• Work required
Below are the records; locate each line with the word "аварийного" and copy it.

[Records supplied]

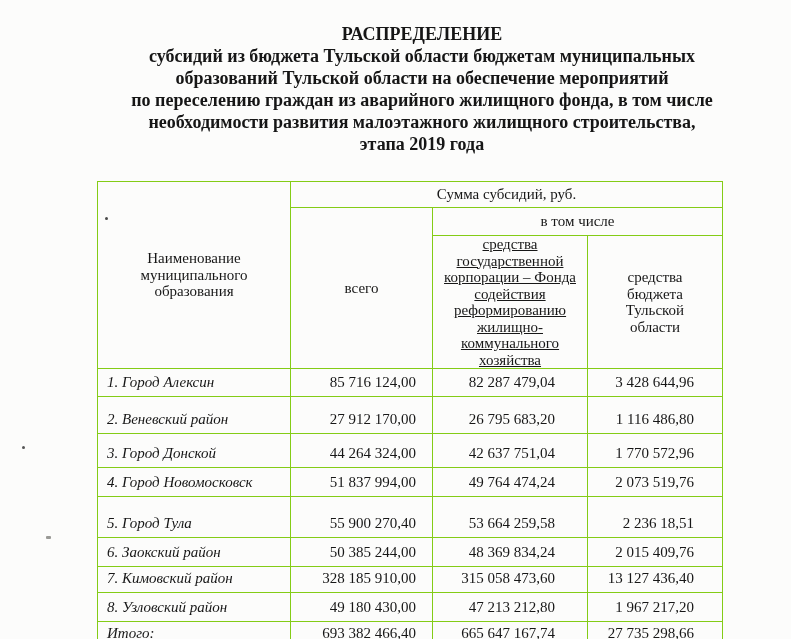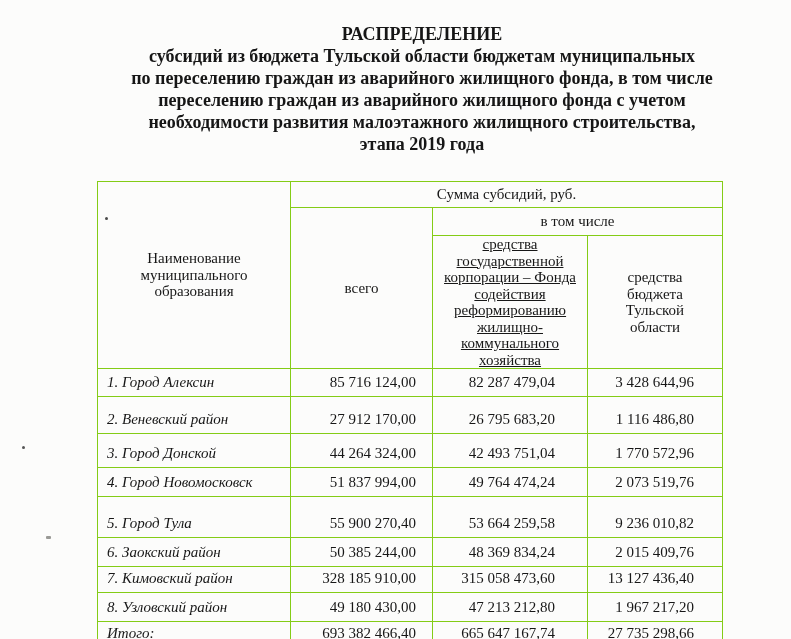--- a/index.html
+++ b/index.html
@@ -106,6 +106,7 @@
 <div class="title-block">
   <div class="title-line">РАСПРЕДЕЛЕНИЕ</div>
   <div class="title-line">субсидий из бюджета Тульской области бюджетам муниципальных</div>
+  <div class="title-line">образований Тульской области на обеспечение мероприятий</div>
   <div class="title-line">по переселению граждан из аварийного жилищного фонда, в том числе</div>
   <div class="title-line">переселению граждан из аварийного жилищного фонда с учетом</div>
   <div class="title-line">необходимости развития малоэтажного жилищного строительства,</div>

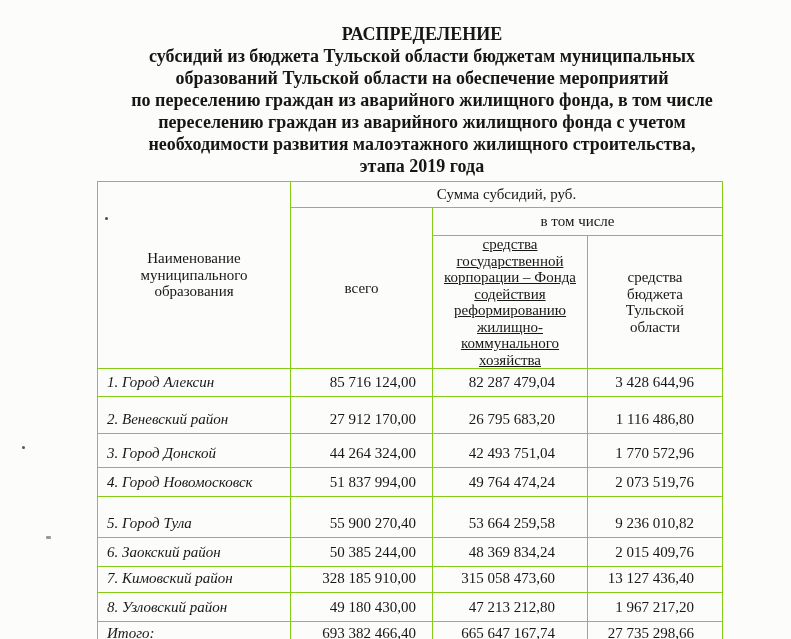--- a/index.html
+++ b/index.html
@@ -108,7 +108,6 @@
   <div class="title-line">субсидий из бюджета Тульской области бюджетам муниципальных</div>
   <div class="title-line">образований Тульской области на обеспечение мероприятий</div>
   <div class="title-line">по переселению граждан из аварийного жилищного фонда, в том числе</div>
-  <div class="title-line">переселению граждан из аварийного жилищного фонда с учетом</div>
   <div class="title-line">необходимости развития малоэтажного жилищного строительства,</div>
   <div class="title-line">этапа 2019 года</div>
 </div>

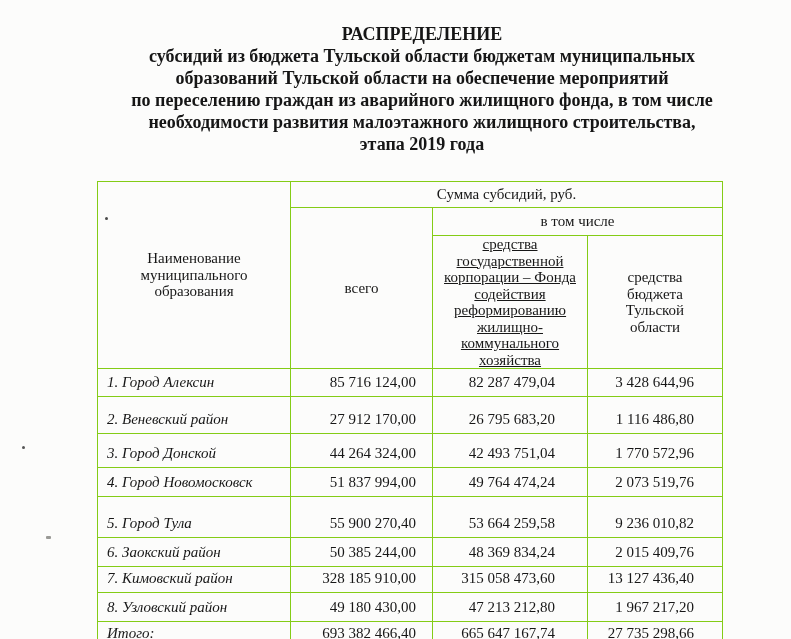--- a/index.html
+++ b/index.html
@@ -151,7 +151,7 @@
     <tr>
       <td class="cell-name">3. Город Донской</td>
       <td class="cell-num cell-total">44 264 324,00</td>
-      <td class="cell-num cell-fund">42 493 751,04</td>
+      <td class="cell-num cell-fund">42 637 751,04</td>
       <td class="cell-num cell-region">1 770 572,96</td>
     </tr>
     <tr>

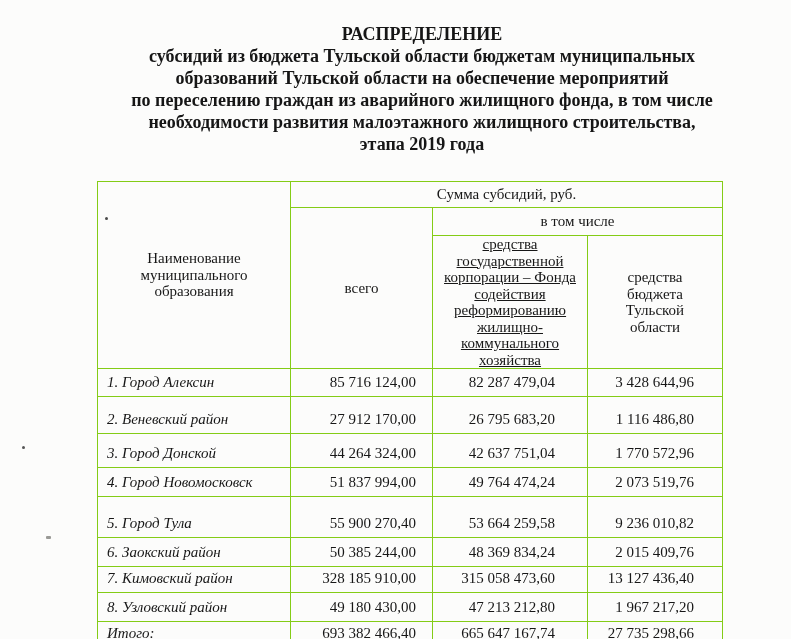--- a/index.html
+++ b/index.html
@@ -164,7 +164,7 @@
       <td class="cell-name">5. Город Тула</td>
       <td class="cell-num cell-total">55 900 270,40</td>
       <td class="cell-num cell-fund">53 664 259,58</td>
-      <td class="cell-num cell-region">9 236 010,82</td>
+      <td class="cell-num cell-region">2 236 18,51</td>
     </tr>
     <tr>
       <td class="cell-name">6. Заокский район</td>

[/Records supplied]

• Exercise output
   <div class="title-line">по переселению граждан из аварийного жилищного фонда, в том числе</div>
   <div class="title-line">переселению граждан из аварийного жилищного фонда с учетом</div>
   <div class="title-line">по переселению граждан из аварийного жилищного фонда, в том числе</div>
-  <div class="title-line">переселению граждан из аварийного жилищного фонда с учетом</div>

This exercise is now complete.